Assistant US attorney John Hueston told the federal court jury of eight women and four men that the issues are simple, despite the complex schemes revealed at Enron.

"This is a simple case. It is not about accounting. It is about lies and choices," Hueston said as the case got underway against the two former Enron CEOs.

He said that Lay and Skilling, "two men at the helm of the company, told lie after lie about the company's financial condition" to enrich themselves even as the company was on the brink of imploding.

In response, defense lawyer Daniel Petrocelli said that the evidence would show there was no "massive criminal conspiracy" as prosecutors alleged, but a "tragedy" of a cash crunch that led to the company's failure.

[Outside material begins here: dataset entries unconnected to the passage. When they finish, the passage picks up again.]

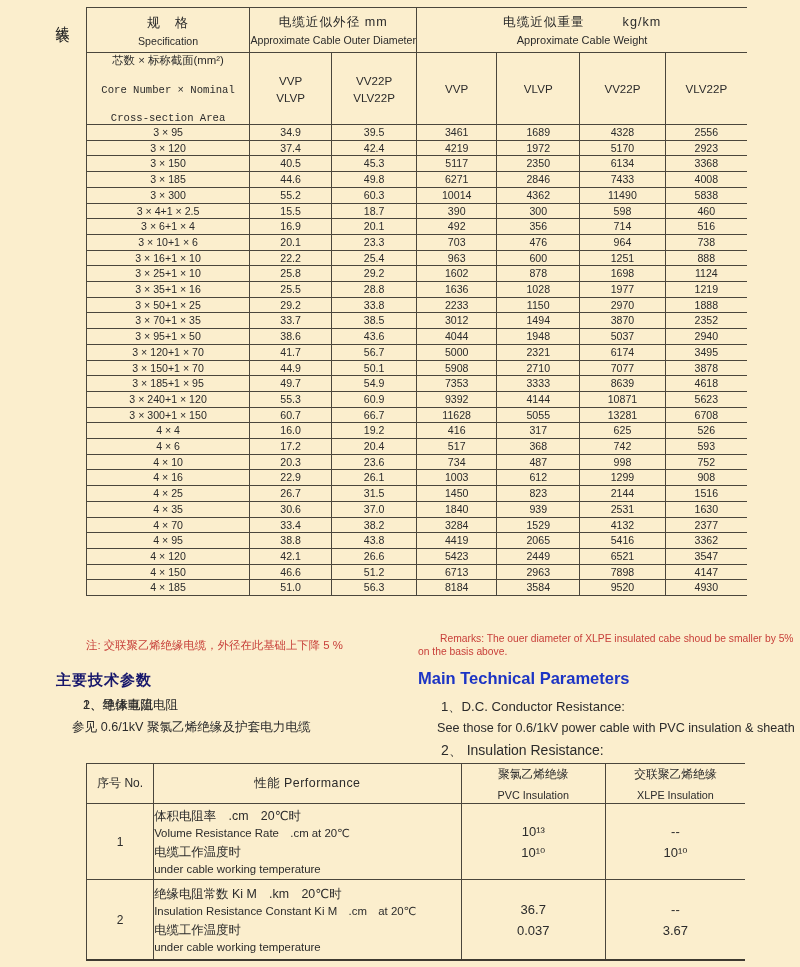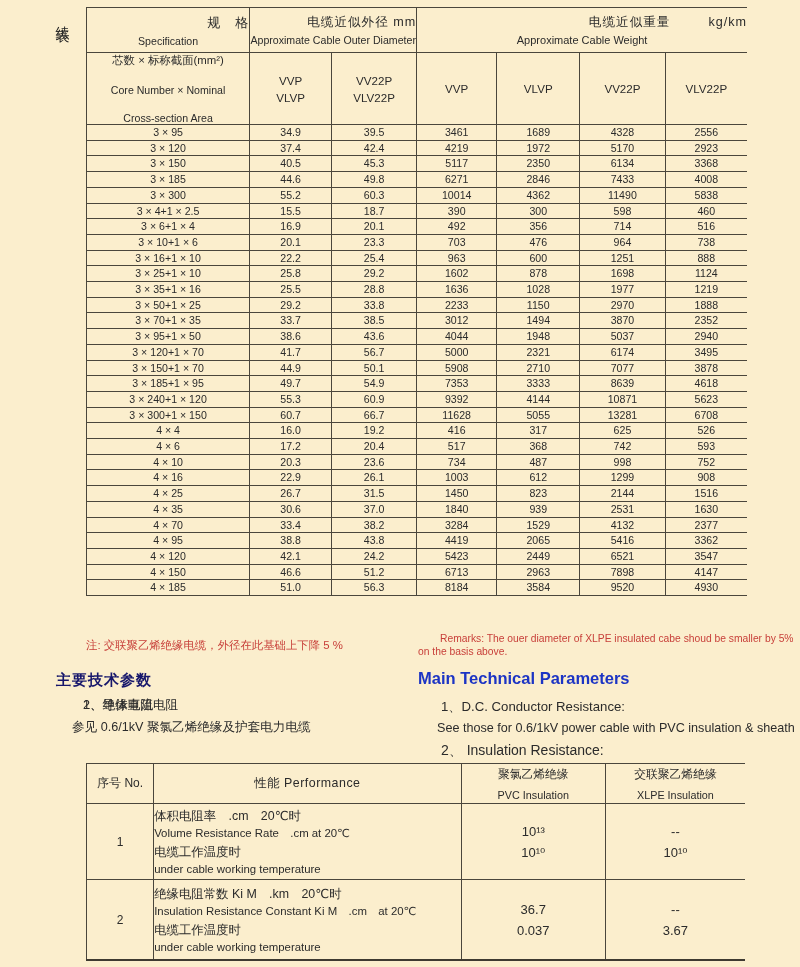--- a/index.html
+++ b/index.html
@@ -31,25 +31,25 @@
     padding: 0; text-align: center; vertical-align: middle;
     font-weight: normal;
   }
   .spec-table th:last-child, .spec-table td:last-child { border-right: none; }
   .spec-table .h1 th { height: 44px; }
   .spec-table .h2 th { height: 50px; }
   .spec-table tbody td {
     height: 14.7px; line-height: 14.7px;
     font-size: 10.6px; white-space: nowrap;
   }
-  .hdr-cn { font-size: 13px; letter-spacing: 1px; text-align: right; }
+  .hdr-cn { font-size: 13px; letter-spacing: 1px; }
   .hdr-en { font-size: 10.6px; margin-top: 3px; letter-spacing: 0; }
   .hdr-unit { margin-left: 38px; }
   .sub-cn { font-size: 11.4px; }
-  .sub-en { font-size: 10.6px; margin-top: 16px; }
+  .sub-en { font-size: 10.6px; margin-top: 16px; font-family: Liberation Mono, monospace; }
   .type-line { font-size: 11.6px; line-height: 17px; }
 
   
   .notes { position: absolute; left: 86px; top: 632px; width: 709px; height: 36px; color: #c8403a; }
   .note-cn { position: absolute; left: 0; top: 6px; font-size: 11.4px; }
   .note-en {
     position: absolute; left: 332px; top: 0; width: 380px;
     font-size: 10.3px; line-height: 13px; text-indent: 22px;
   }
 
@@ -389,21 +389,21 @@
         <td>38.8</td>
         <td>43.8</td>
         <td>4419</td>
         <td>2065</td>
         <td>5416</td>
         <td>3362</td>
       </tr>
       <tr>
         <td>4 × 120</td>
         <td>42.1</td>
-        <td>24.2</td>
+        <td>26.6</td>
         <td>5423</td>
         <td>2449</td>
         <td>6521</td>
         <td>3547</td>
       </tr>
       <tr>
         <td>4 × 150</td>
         <td>46.6</td>
         <td>51.2</td>
         <td>6713</td>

"I don't think I heard the word conspiracy," he said in his opening statement for the defense. He said Skilling "never ever led any criminal conspiracy; he wasn't part of any criminal conspiracy.

"It wasn't a case of 'see no evil, hear no evil,' it was a case of there was no evil."

Both Lay, 63, and Skilling, 52, have indicated they will testify during the trial, which culminates a four-year investigation into a case that for many symbolizes corporate misdeeds and excess greed.

The jury was selected Monday in a quick opening for the trial, which is expected to last some four months.

Petrocelli said Skilling was eager to defend himself in the case.

"This man will take the stand," he said. "He will tell you in his own words how much he loved this company, how he built this company, and how he would never do anything to hurt this company."

Michael Ramsey, Lay's chief attorney, said in his argument that authorities were seeking to criminalize everyday business decisions.

"Ken Lay has and will continue to accept responsibility for the bankruptcy of Enron," Ramsey said.

"He was the man at the controls at the time the company failed ... but failure is not a crime. Bankruptcy is not a crime."

Ramsey said Enron's failure came as partners cut off credit after losing confidence in the firm.

"The odor of the wolf got into the flock and the flock stampeded," he said.

The defense lawyer said many of the problems could be traced back to chief financial officer Andrew Fastow, seen as the architect of Enron's special entities to keep debts off its balance sheet.

Fastow "was a wonderful financial guy; he was a crook, he was a thief," Ramsey said.

But Ramsey mocked the notion that Fastow had "handshake" deals with Enron's top executives.

"If it's not in writing, it doesn't count," he said.

Hueston said the prosecution would show the multitude of schemes and deceptions used by Enron and its top executives to make the company's financial condition appear sound despite massive losses.

"To the outside world, Enron appeared to be a picture of corporate success ... a seemingly magical ability to make earnings growth of 15 to 20 percent year after year," he said. "But inside the doors of Enron, something was terribly wrong."

Hueston described the company transferring losses from its money-losing retail energy operation to another division to hide them; using phony deals to sell assets such as troubled power plants; and engaging in so-called "earnings management," tapping reserves improperly to make profit targets.

Lay and Skilling, the prosecutor said, knew about the fiascos Enron faced in some ventures such as water treatment, high-speed Internet, retail energy and international power generation, but kept investors and analysts in the dark.

Hueston said both men enriched themselves while leaving investors in the dark.

| He said that from 1999 to 2001, Skilling received some 150 million dollars and Lay over 200 million dollars, much of it in the form of Enron stock, and that the value of their compensation was tied to that of Enron's stock.